Williamson agrees that boys are happier in packs whereas girls tend to have one or two best friends. "Boys aren't so into cliques with their friends and enjoy playing in groups," she said.

Play at the Martin household tends to be a wild free-for-all. "I've noticed that play in boys and girls is truly more of an individual kid thing," said Jackie. "Kayana loves to run. Duncan doesn't like running. If Andrew can do some kind of play better than [Duncan] can, then Duncan doesn't want to do it. If kids can find some kind of play that they are good at, then that is what they enjoy playing."

Miller said boys show higher activity levels and seem to play rougher than girls do. "I think that the choice of play depends often on genetics for girls and environment for boys," she said. "Boys tend to be more aggressive and confident in exploring new areas, they also tend to be bigger risk-takers than girls."

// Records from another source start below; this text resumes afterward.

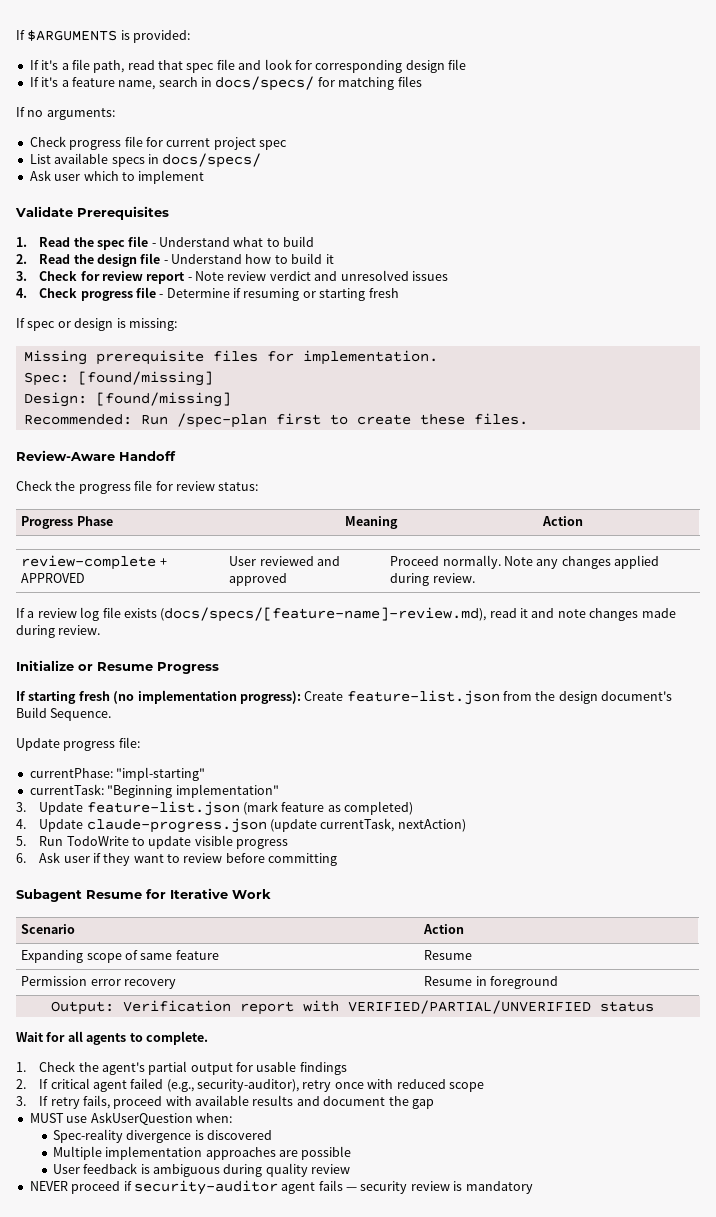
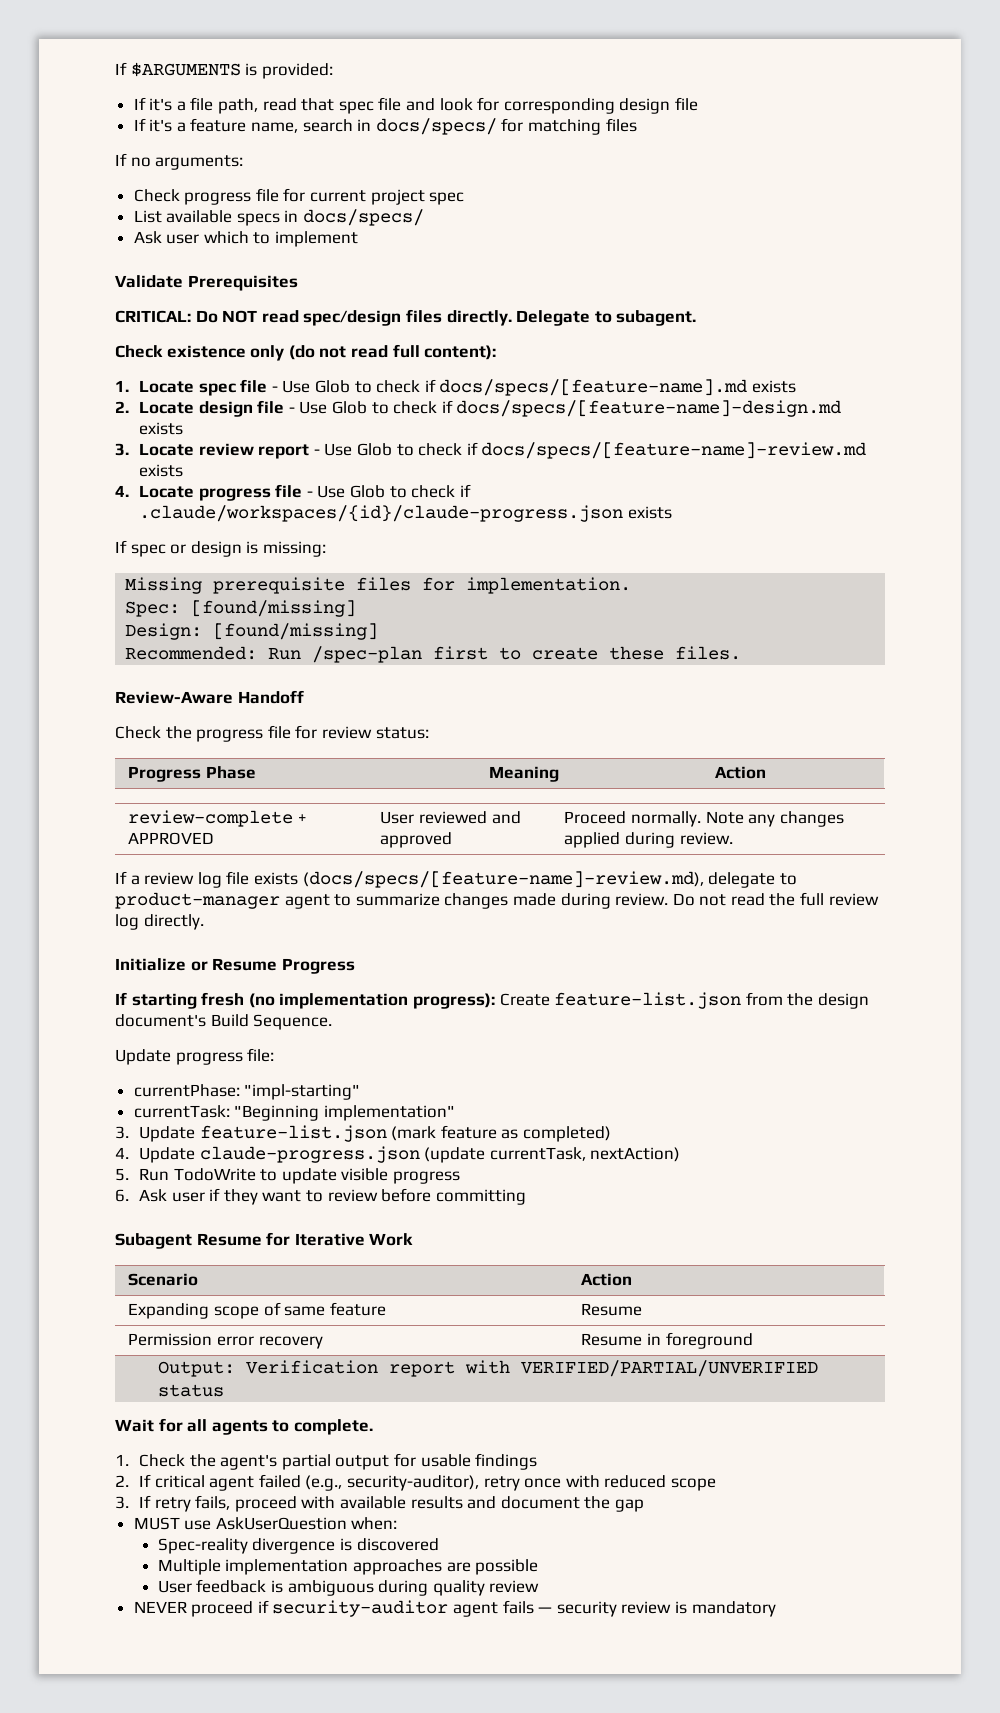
- 1. Read the spec file - Understand what to build
- 2. Read the design file - Understand how to build it
- 3. Check for review report - Note review verdict and unresolved issues
- 4. Check progress file - Determine if resuming or starting fresh
+ CRITICAL: Do NOT read spec/design files directly. Delegate to subagent.
+ Check existence only (do not read full content):
+ 1. Locate spec file - Use Glob to check if docs/specs/[feature-name].md exists
+ 2. Locate design file - Use Glob to check if docs/specs/[feature-name]-design.md exists
+ 3. Locate review report - Use Glob to check if docs/specs/[feature-name]-review.md exists
+ 4. Locate progress file - Use Glob to check if .claude/workspaces/{id}/claude-progress.json exists
- If a review log file exists (docs/specs/[feature-name]-review.md), read it and note changes made during review.
+ If a review log file exists (docs/specs/[feature-name]-review.md), delegate to product-manager agent to summarize changes made during review. Do not read the full review log directly.

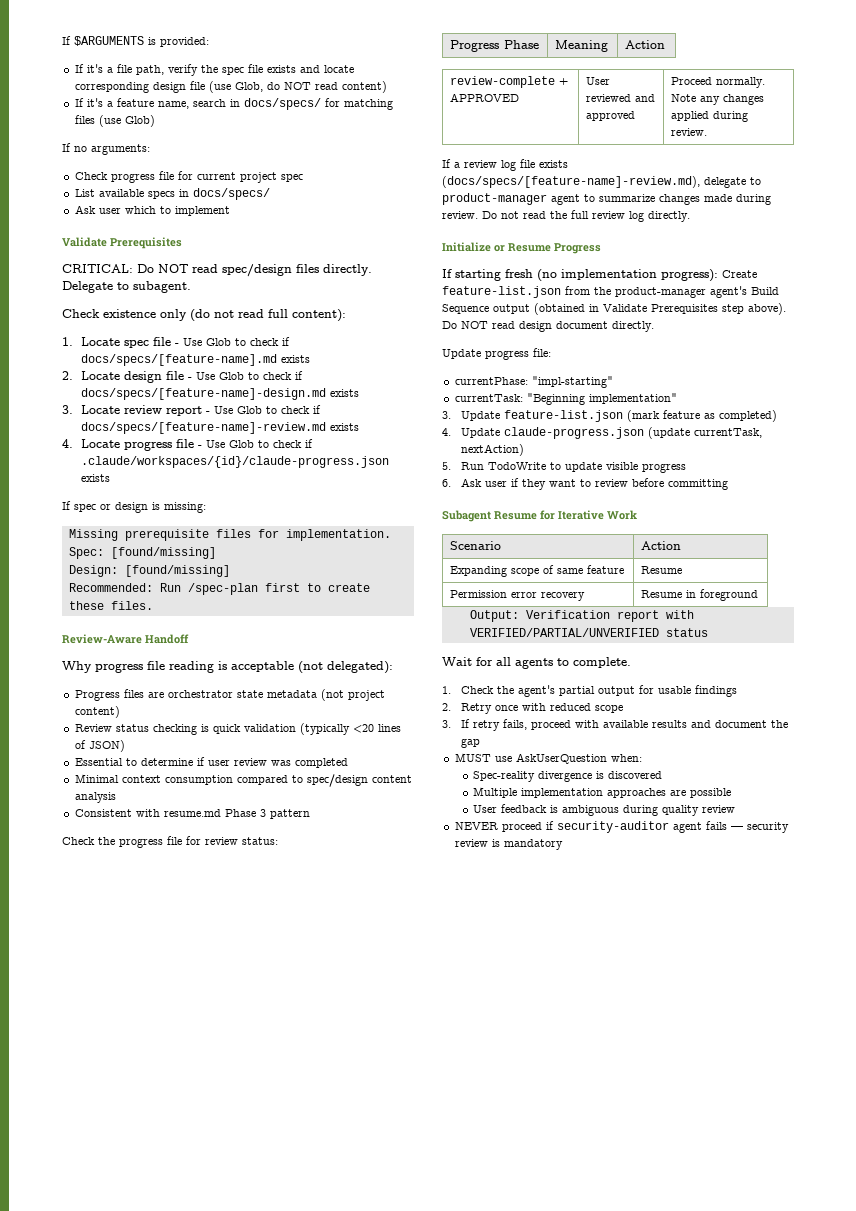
- If it's a file path, read that spec file and look for corresponding design file
+ If it's a file path, verify the spec file exists and locate corresponding design file (use Glob, do NOT read content)
- If it's a feature name, search in docs/specs/ for matching files
+ If it's a feature name, search in docs/specs/ for matching files (use Glob)
+ Why progress file reading is acceptable (not delegated):
+ Progress files are orchestrator state metadata (not project content)
+ Review status checking is quick validation (typically <20 lines of JSON)
+ Essential to determine if user review was completed
+ Minimal context consumption compared to spec/design content analysis
+ Consistent with resume.md Phase 3 pattern
- If starting fresh (no implementation progress): Create feature-list.json from the design document's Build Sequence.
+ If starting fresh (no implementation progress): Create feature-list.json from the product-manager agent's Build Sequence output (obtained in Validate Prerequisites step above). Do NOT read design document directly.
- 2. If critical agent failed (e.g., security-auditor), retry once with reduced scope
+ 2. Retry once with reduced scope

Molly Milligan is the mother of three girls ages 7, 11 and 14. She is a former high school teacher and currently a home educator and grammar/writing tutor. She said that power and control seem to be central in boy play, whereas her girls have always liked to do more quiet things like role-playing. "They pretend to have lots of babies and give them all names," she said. "They also like to pretend they have a library, and my youngest, Eva, likes to 'work' at the library."

Milligan's oldest daughter Clara babysits for families in her neighborhood. "The little girls I babysit like to play things like My Little Pony," she said. "The boys just want to come in and destroy the things the girls are playing."

Obviously, there isn't one right answer. The bottom line is that each child is unique - boy or girl - and it's our goal as parents to embrace and cherish those differences.


Jan Myers is a freelance writer and mother of two children, Maxx, 15 and Maggie, 10.